Wildeshausen - Wildeshausen hat weder eine Integrationsgruppe für behinderte Kinder im Krippenalter (unter drei Jahren), noch ein spezielles Angebot, Kindergartenkindern aus dem Ausland die deutsche Sprache beizubringen. Die Lebenshilfe bietet sich als Träger derartiger Maßnahmen an.

Seit wenigen Jahren betreibt die Lebenshilfe am Lehmkuhlenweg die heilpädagogische Kindertagesstätte „Farbenfroh“ für Kinder mit Assistenbedarf. Schon vor über einem Jahr hatte dessen Geschäftsführer Erwin Drefs der Politik ein Konzept für den Aufbau eines inklusiven Systems von Kindertagesstätten vorgestellt.

In einer integrativen Kinder-Krippengruppe könnten Mädchen und Jungen mit und ohne Behinderung im Alter unter drei Jahren gemeinsam betreut werden. Diese darf bei einer Betreuung von zwei Kindern mit Behinderung höchstens zwölf und bei der Betreuung von drei Kindern mit Behinderung höchstens zehn Kinder umfassen.

Mit einer Realisierung würden demnach zehn oder sieben zusätzliche Krippenplätze für Mädchen und Jungsn ohne Behinderung zur Verfügung stehen. Angesichts von fünf Integrationsgruppen mit vier Plätzen für Kinder mit Behinderung im Alter ab drei Jahren, ist davon auszugehen, dass es in Wildeshausen auch einen Bedarf für behinderte Krippenkinder gibt. Zudem werden in der Stadt in der Zukunft ohnehin weitere Krippenplätze benötigt.

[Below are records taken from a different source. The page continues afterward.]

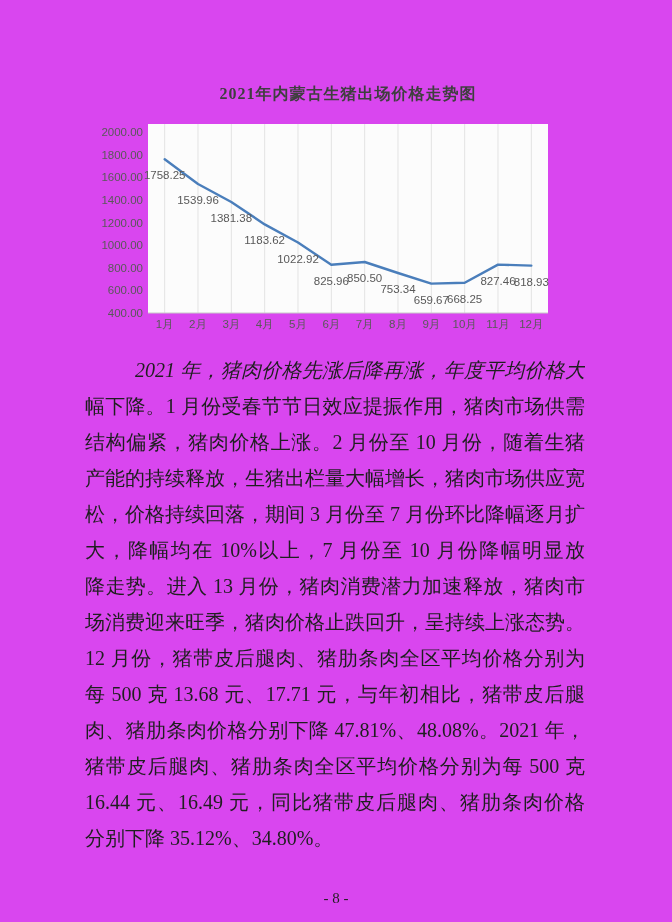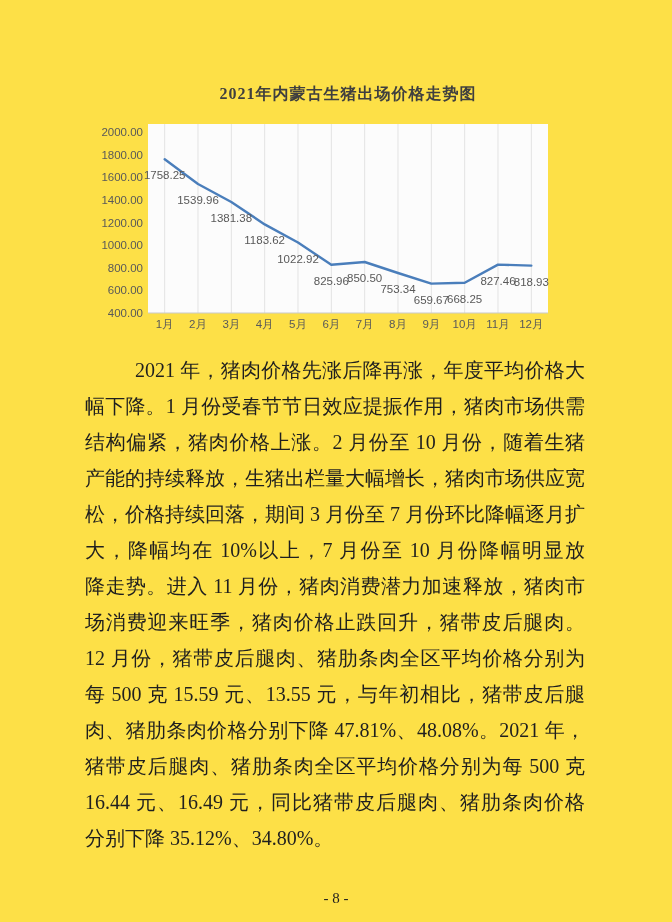"2021年内蒙古生猪出场价格走势图" .page { background: #fde047 -> #d946ef }
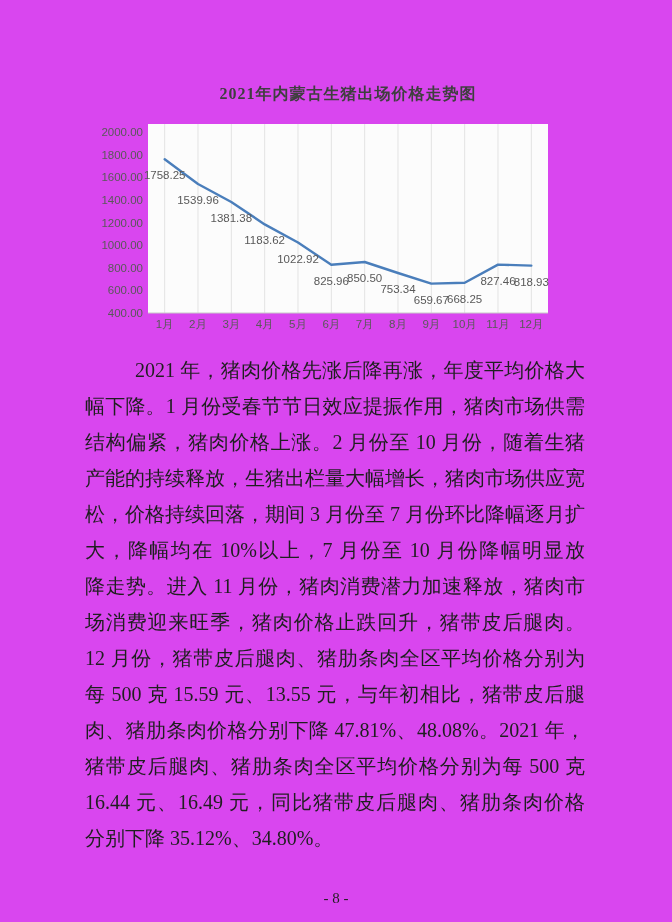"2021 年，猪肉价格先涨后降再涨，年度平均价格大" .body-line.first { font-style: none -> italic }
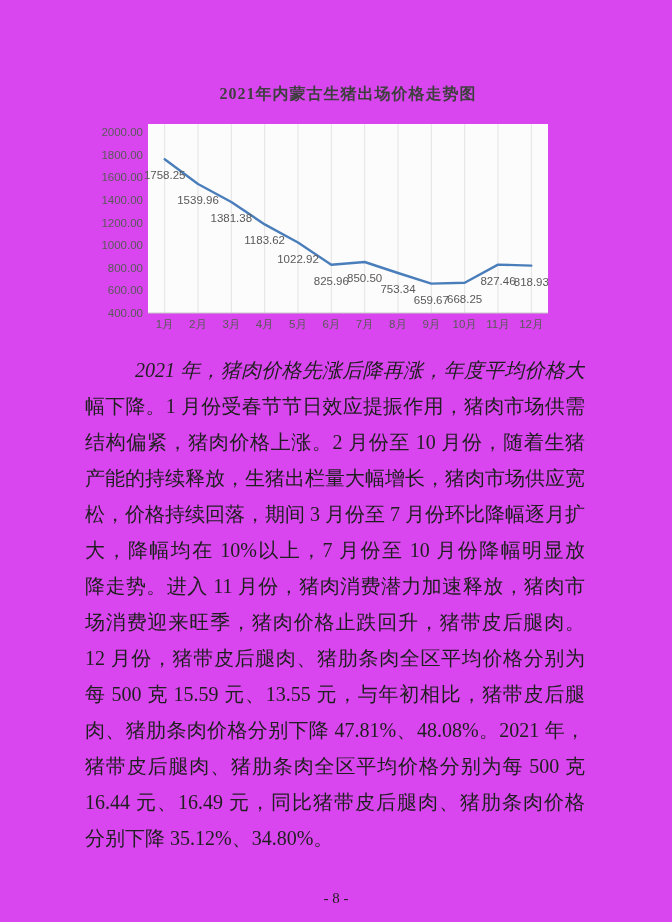"降走势。进入 11 月份，猪肉消费潜力加速释放，猪肉市" div.body-line { text: 11 -> 13 }
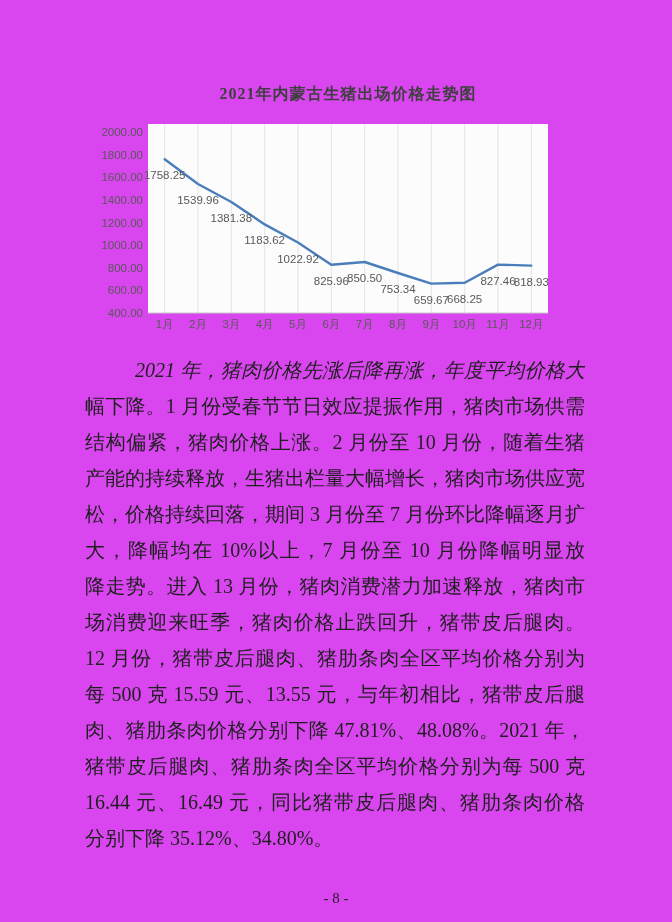"场消费迎来旺季，猪肉价格止跌回升，猪带皮后腿肉。" div.body-line { text: 猪带皮后腿肉 -> 呈持续上涨态势 }
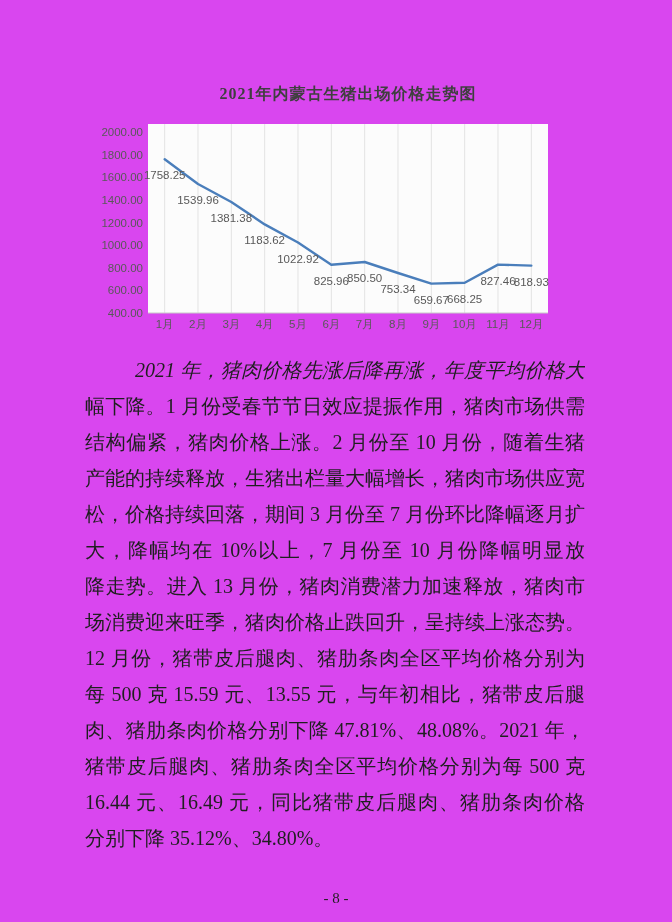"每 500 克 15.59 元、13.55" div.body-line { text: 15.59 元、13.55 -> 13.68 元、17.71 }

Ganz sicher erforderlich sind in absehbarer Zeit Intensivgruppen für die Sprachbildung Deutsch. „Insbesondere durch den Zuzug von Flüchtlingen und EU-Bürgern nimmt in einigen der Wildeshauser Kindertagesstätten der Anteil der Kinder ohne oder mit nur sehr geringen Deutschkenntnissen stetig zu“, heißt es in einer Vorlage der Verwaltung für den Ausschuss für Ordnung, Soziales und Familie am Donnerstag, 17. September ab 18.15 Uhr im Stadthaus. Dadurch würde die pädagogische Arbeit sehr erschwert.

Nach einem Konzept der Lebenshilfe würde diesen Kindern die Möglichkeit eröffnet, grundsätzlich für ein Kindergartenjahr „intensive sprachbildende alltagsintegrierte Förderangebote der deutschen Sprache“ zu erhalten. Nach Ablauf des Jahres sollen die Kinder grundsätzlich in einer Regelkindergartengruppe betreut werden.

Da die Wildeshauser Kindergarten- und Schulleitungen in einem Gespräch mit der Stadtverwaltung auf die zunehmenden Schwierigkeiten mit vielen Kindern aufgrund fehlender Sprachkenntnisse hingewiesen haben, stellt die Verwaltung zur Diskussion, ob das Konzept der Lebenshilfe weiter debattiert werden sollte. Eine Realisierung wäre ohnehin erst zum nächsten Kindergartenjahr denkbar, da dafür auch Haushaltsmittel zur Verfügung gestellt werden müssten.